[User interface change data]
[Start of section]

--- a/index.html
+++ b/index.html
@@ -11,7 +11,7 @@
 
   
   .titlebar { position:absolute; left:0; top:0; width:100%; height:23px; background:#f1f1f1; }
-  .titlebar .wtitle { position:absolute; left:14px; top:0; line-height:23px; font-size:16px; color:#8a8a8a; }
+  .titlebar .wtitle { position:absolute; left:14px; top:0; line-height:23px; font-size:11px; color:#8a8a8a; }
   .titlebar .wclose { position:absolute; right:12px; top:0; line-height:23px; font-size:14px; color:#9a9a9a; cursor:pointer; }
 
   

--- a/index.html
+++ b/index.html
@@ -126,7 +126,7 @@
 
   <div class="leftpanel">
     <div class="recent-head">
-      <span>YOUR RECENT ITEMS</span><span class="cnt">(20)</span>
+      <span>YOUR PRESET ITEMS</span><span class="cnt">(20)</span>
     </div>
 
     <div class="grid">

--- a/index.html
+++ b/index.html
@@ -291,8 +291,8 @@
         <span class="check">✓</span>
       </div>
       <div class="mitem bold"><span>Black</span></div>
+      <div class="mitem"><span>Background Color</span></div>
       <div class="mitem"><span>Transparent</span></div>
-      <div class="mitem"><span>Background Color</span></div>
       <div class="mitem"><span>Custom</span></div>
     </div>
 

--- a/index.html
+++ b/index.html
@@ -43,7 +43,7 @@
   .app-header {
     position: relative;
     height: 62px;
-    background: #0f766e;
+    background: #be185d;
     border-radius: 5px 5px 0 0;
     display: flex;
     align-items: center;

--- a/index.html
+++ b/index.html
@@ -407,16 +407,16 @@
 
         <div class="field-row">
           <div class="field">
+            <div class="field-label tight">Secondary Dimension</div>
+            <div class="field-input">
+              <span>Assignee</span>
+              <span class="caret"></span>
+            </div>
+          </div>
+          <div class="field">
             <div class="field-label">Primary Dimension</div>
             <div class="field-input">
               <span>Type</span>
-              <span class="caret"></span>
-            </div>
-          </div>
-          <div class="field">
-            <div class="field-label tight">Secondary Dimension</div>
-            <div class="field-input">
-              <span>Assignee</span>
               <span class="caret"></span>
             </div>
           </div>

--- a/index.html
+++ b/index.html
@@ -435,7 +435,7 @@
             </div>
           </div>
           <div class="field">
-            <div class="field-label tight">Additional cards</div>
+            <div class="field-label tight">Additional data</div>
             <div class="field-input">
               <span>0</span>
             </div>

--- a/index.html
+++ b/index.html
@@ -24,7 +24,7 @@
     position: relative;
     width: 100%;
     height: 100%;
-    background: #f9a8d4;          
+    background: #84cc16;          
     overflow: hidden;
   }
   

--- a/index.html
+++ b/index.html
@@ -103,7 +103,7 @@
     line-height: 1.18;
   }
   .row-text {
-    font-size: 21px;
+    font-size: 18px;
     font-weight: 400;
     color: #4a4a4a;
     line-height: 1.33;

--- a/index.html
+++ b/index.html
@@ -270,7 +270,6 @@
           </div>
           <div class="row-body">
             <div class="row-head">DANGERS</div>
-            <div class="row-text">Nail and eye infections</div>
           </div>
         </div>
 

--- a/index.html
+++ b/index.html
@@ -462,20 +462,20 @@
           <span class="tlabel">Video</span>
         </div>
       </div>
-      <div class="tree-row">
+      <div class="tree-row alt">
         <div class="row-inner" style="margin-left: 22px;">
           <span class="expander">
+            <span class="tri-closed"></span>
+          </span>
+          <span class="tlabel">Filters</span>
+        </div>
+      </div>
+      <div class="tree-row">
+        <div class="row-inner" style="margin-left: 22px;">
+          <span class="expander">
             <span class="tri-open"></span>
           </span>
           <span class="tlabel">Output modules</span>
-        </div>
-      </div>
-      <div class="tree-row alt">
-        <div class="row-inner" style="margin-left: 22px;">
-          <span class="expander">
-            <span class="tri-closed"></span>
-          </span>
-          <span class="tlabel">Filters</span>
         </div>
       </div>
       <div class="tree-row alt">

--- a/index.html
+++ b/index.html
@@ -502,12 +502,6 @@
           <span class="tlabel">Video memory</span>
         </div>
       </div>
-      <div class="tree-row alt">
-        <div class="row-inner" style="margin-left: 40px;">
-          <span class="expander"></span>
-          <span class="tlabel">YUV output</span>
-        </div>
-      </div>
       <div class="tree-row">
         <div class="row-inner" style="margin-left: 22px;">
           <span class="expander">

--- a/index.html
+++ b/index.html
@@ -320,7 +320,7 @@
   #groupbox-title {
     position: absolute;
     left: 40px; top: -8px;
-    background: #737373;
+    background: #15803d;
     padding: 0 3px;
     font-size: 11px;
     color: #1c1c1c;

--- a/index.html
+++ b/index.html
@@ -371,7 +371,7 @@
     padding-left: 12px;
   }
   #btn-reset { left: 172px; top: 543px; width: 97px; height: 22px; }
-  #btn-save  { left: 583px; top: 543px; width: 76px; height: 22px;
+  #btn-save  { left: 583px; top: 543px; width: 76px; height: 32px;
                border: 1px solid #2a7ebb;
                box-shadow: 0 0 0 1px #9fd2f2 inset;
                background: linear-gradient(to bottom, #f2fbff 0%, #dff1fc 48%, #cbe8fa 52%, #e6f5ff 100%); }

[End of section]

Exercise description:
State how many lines in the entries above hold the word "width", with no further text.

Completed task:
5